Toronto comic ready to bring laughs back to music festivals
Field Trip has booked a number of local comics, including K. Trevor Wilson, to perform this month
Comedy and music — they go together like peaches and cream. Don’t they? This month’s Field Trip music festival in Toronto, June 3 to 4, is bringing comedy back to the music environment, including the “man mountain of comedy,” K. Trevor Wilson.
It’s been a while since comedy was paired with music in a festival setting. And although his Field Trip performance may be a tough one, if anyone can pull it off, it’s Wilson.
The Toronto comic is having a hot moment right now costarring in the breakout hit Letterkenny. Wilson is one funny dude who is blessed with a beautifully mellifluous voice that augments his solid stage presence.
I asked him how performing at Field Trip might differ from a regular club gig.
“I think with music you don’t have to be as invested in what you’re listening to in order to enjoy it, whereas comedy, to be effective, needs your full attention,” he says.
“I haven’t formally been asked to clean up my act or censor myself in any way, but knowing it is an event open to families, I’m going to choose my material accordingly.”
Wilson’s career ascendancy has been evidenced by his many awards, including winning Best Male Stand-Up at the Canadian Comedy Awards in 2015.
He is currently the spokesperson for the Moose Knuckles clothing line, and in spite of the name of his comedy album, SexCop FirePenis, he remains a relatively clean act.
He’ll be at Just For Laughs this year in Montreal (and I suspect in Toronto, too), and you can still catch him at various road gigs.
There was an era when comics were more likely to be seen in music venues, especially jazz joints in the West Village of N.Y.C. or the blues clubs of Chicago.
A lot of comedians made their name by opening for musical greats, but the experiment went awry just as often. How about the legendary pairing of Milton Berle and Neil Sedaka? Howie Mandel was booed off the stage in 1978 opening for Earth Wind and Fire at Maple Leaf Gardens.
Some years later, rock festivals started giving comics a space to perform, which coincided with the rise of “alternative” comedy. Nowhere did this work better than at South by Southwest, in Austin, Texas.

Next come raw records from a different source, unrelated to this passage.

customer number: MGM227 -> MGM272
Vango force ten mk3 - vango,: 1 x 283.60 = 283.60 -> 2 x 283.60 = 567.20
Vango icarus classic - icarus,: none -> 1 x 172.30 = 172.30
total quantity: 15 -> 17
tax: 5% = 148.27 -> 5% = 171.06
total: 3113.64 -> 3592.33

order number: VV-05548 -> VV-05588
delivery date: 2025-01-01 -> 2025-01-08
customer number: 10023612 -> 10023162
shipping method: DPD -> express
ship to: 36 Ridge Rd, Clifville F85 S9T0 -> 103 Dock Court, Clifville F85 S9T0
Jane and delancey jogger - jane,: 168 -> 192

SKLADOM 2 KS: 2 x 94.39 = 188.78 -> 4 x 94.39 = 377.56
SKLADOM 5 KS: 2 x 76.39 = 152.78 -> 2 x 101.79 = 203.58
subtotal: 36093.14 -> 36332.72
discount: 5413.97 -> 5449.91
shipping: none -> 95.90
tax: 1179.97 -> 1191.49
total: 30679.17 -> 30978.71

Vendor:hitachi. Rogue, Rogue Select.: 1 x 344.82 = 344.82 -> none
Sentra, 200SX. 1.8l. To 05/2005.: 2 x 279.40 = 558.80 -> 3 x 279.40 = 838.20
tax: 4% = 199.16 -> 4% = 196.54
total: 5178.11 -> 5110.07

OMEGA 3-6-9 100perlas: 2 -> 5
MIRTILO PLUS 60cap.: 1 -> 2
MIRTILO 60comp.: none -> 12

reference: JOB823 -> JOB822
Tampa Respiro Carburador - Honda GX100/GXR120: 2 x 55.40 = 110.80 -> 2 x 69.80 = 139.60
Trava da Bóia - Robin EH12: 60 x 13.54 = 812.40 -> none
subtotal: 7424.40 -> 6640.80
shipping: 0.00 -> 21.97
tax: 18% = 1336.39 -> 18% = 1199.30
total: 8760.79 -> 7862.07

Comics such as Patton Oswalt, Sarah Silverman, Andy Kindler, and Anthony Jeselnik gained huge cult followings from their appearances SXSW, and comics fought hard to get booked into the festival.
Here in Toronto, Canadian Music Week tried to include comedy in its programming, including a concert with Tracy Morgan, but the marriage never really worked. North by Northeast, our local version of SXSW, had comics performing all over the city, with reasonable promotion, but the concept stalled and the idea was abandoned.
Field Trip is attempting to buck the trend. Local comics such as Nick Reynoldson, Deanne Smith, Arthur Simeon and Wilson have been booked to perform in the Laugh Barracks, an indoor venue at an outdoor festival.
This may give the comics a fighting chance.